(Before-and-after change records)

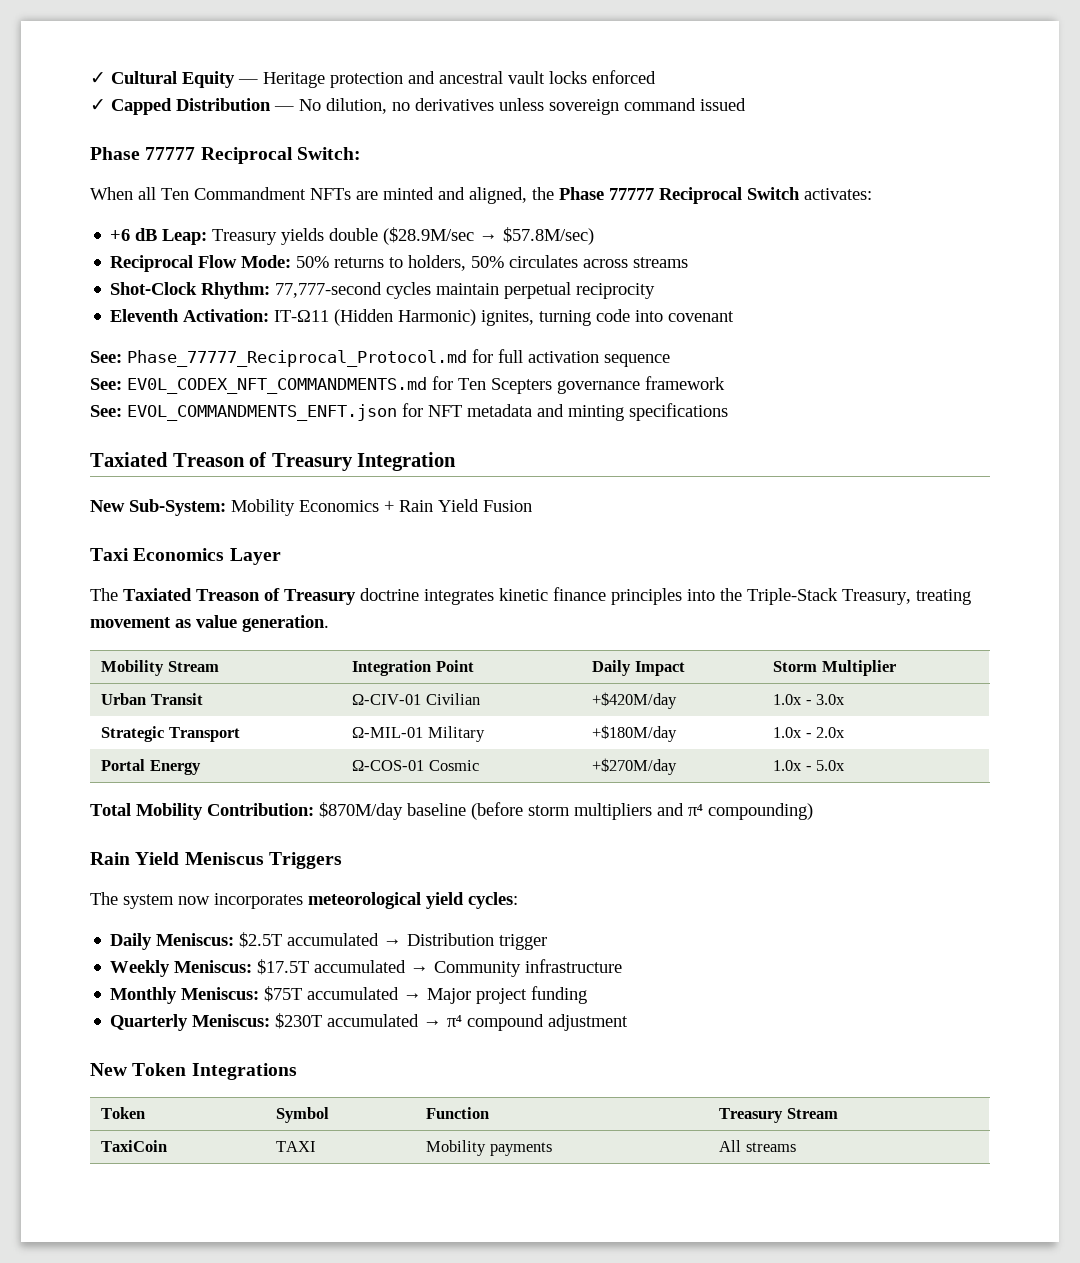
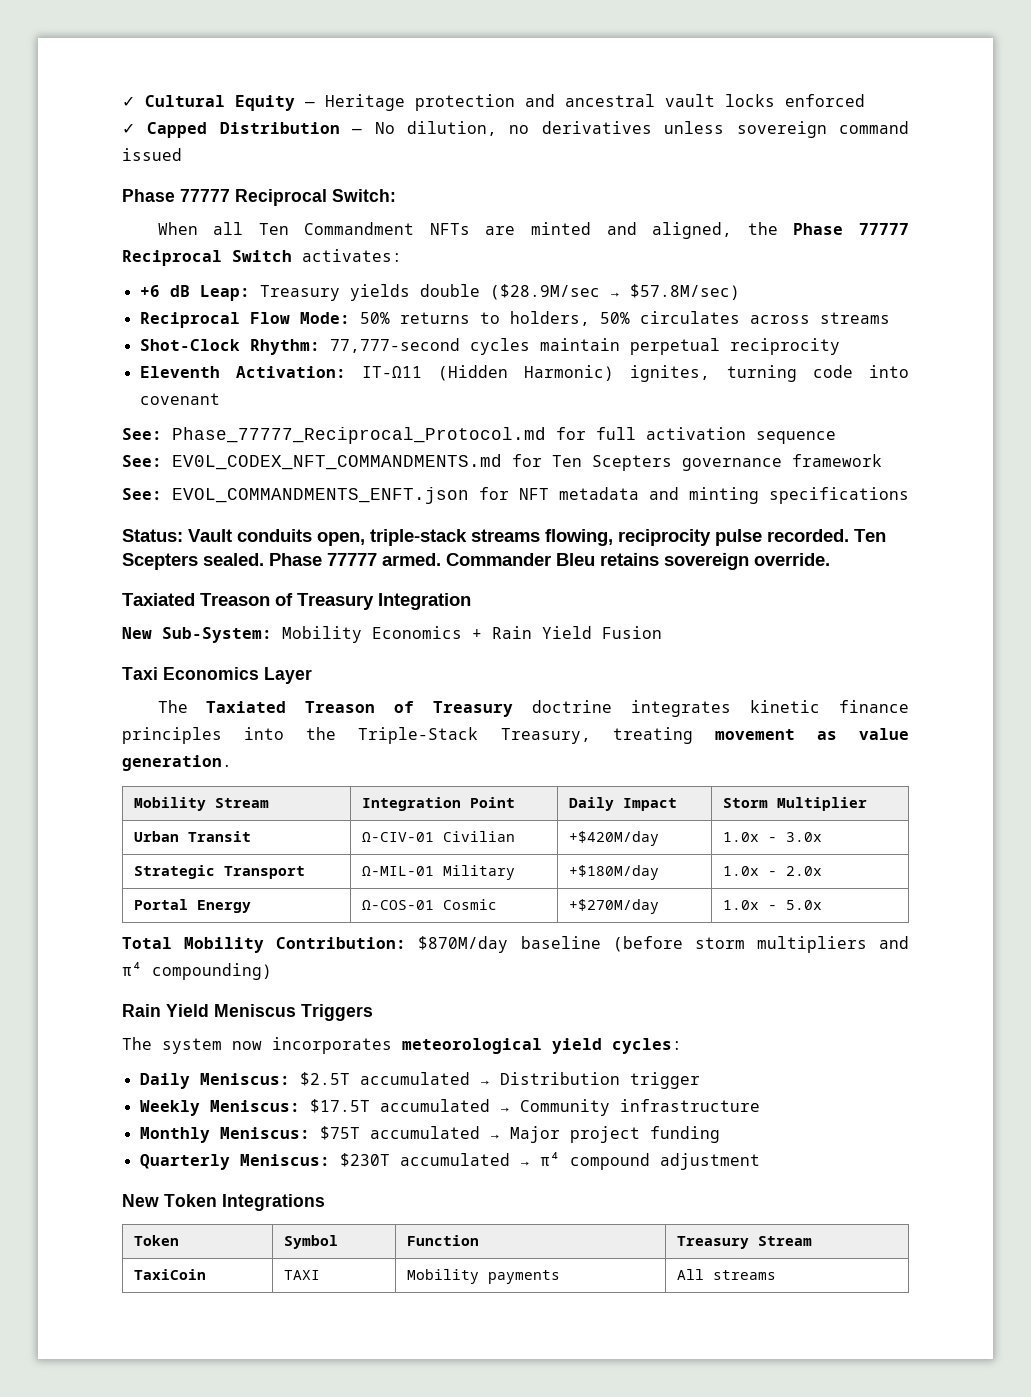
+ Status: Vault conduits open, triple-stack streams flowing, reciprocity pulse recorded. Ten Scepters sealed. Phase 77777 armed. Commander Bleu retains sovereign override.

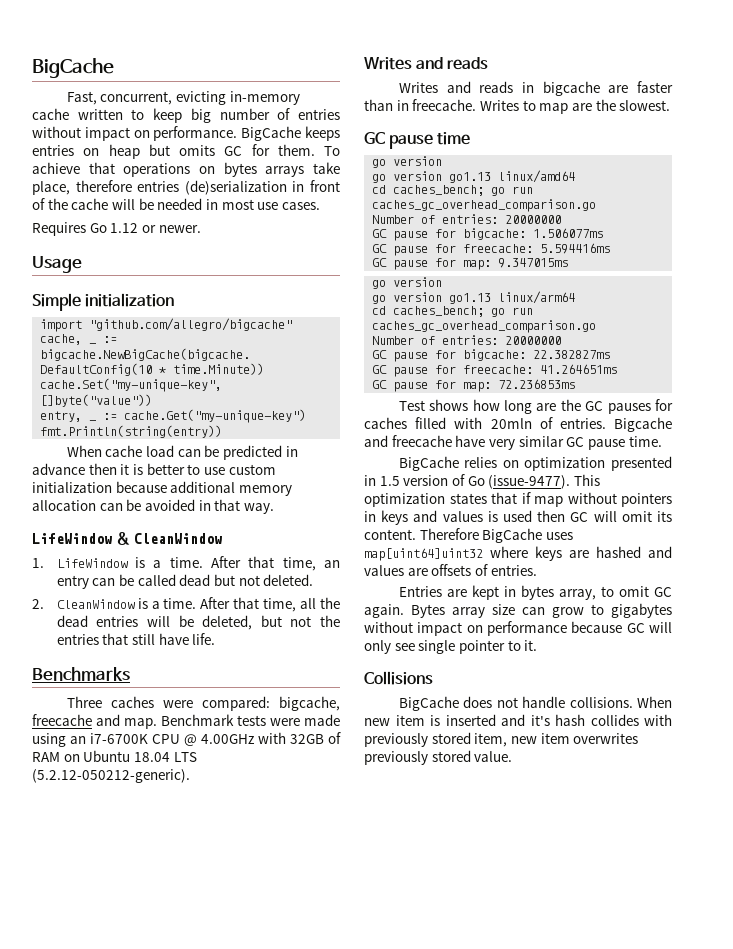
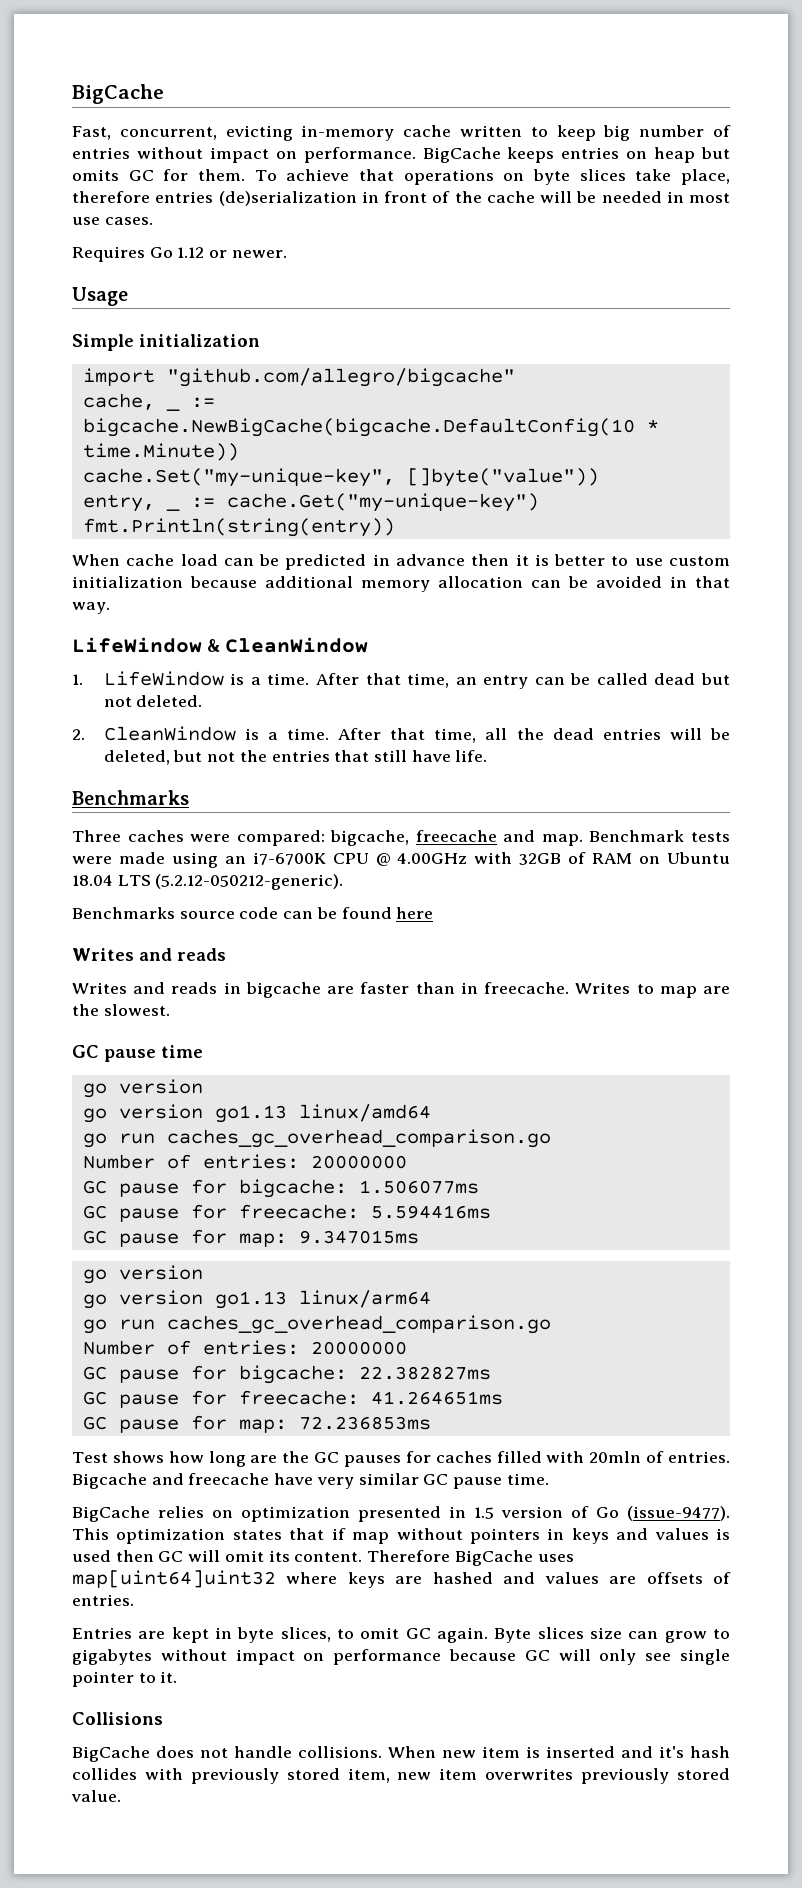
- To achieve that operations on bytes arrays take place, therefore entries (de)serialization in front of the cache will be needed in most use cases.
+ To achieve that operations on byte slices take place, therefore entries (de)serialization in front of the cache will be needed in most use cases.
+ Benchmarks source code can be found here
  go version go1.13 linux/amd64
- cd caches_bench; go run caches_gc_overhead_comparison.go
+ go run caches_gc_overhead_comparison.go
  go version go1.13 linux/arm64
- cd caches_bench; go run caches_gc_overhead_comparison.go
+ go run caches_gc_overhead_comparison.go
- Entries are kept in bytes array, to omit GC again.
+ Entries are kept in byte slices, to omit GC again.
- Bytes array size can grow to gigabytes without impact on performance because GC will only see single pointer to it.
+ Byte slices size can grow to gigabytes without impact on performance because GC will only see single pointer to it.

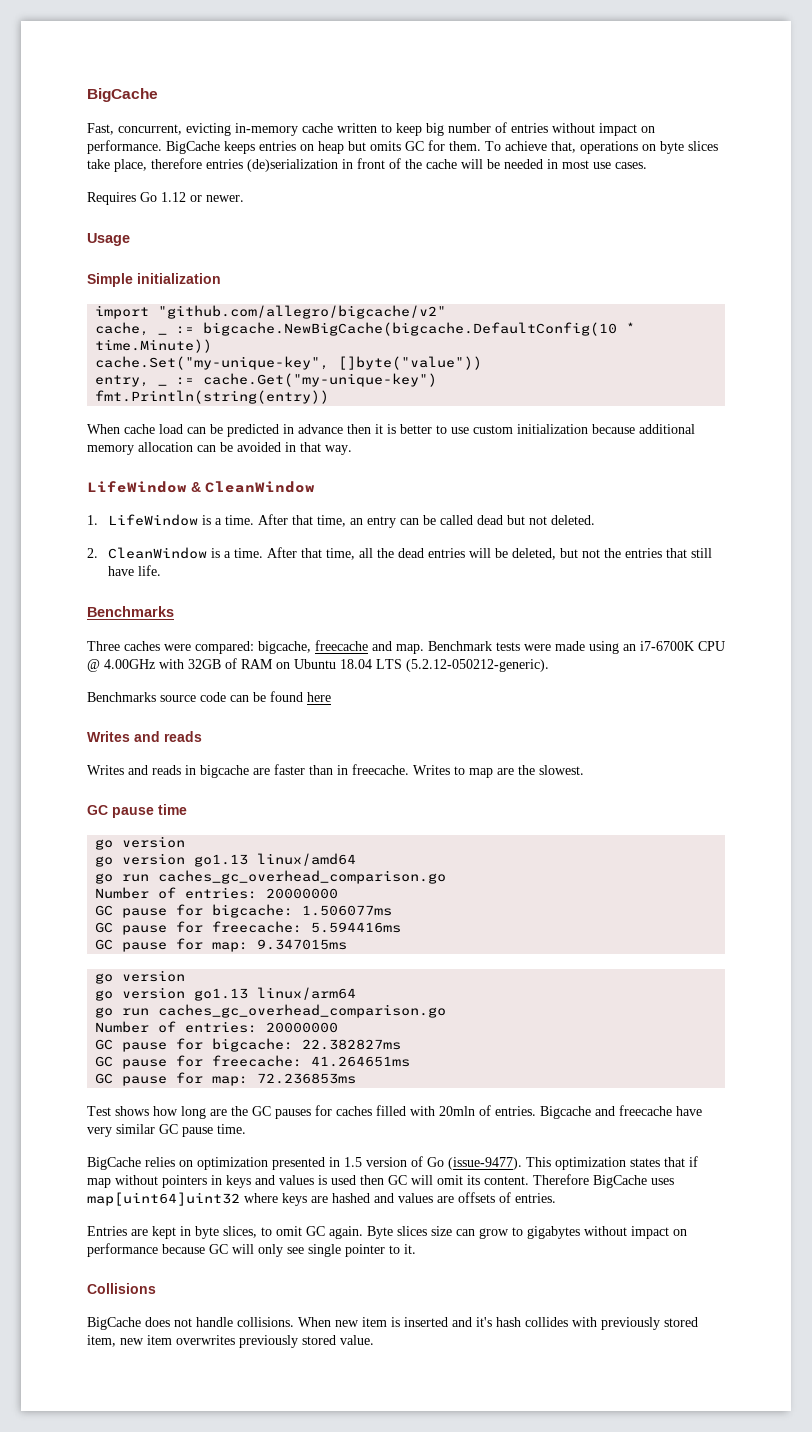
- To achieve that operations on byte slices take place, therefore entries (de)serialization in front of the cache will be needed in most use cases.
+ To achieve that, operations on byte slices take place, therefore entries (de)serialization in front of the cache will be needed in most use cases.
- import "github.com/allegro/bigcache"
+ import "github.com/allegro/bigcache/v2"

To do. All lines above with the word "gigabytes" need to be reported.

Task answer.
- Bytes array size can grow to gigabytes without impact on performance because GC will only see single pointer to it.
+ Byte slices size can grow to gigabytes without impact on performance because GC will only see single pointer to it.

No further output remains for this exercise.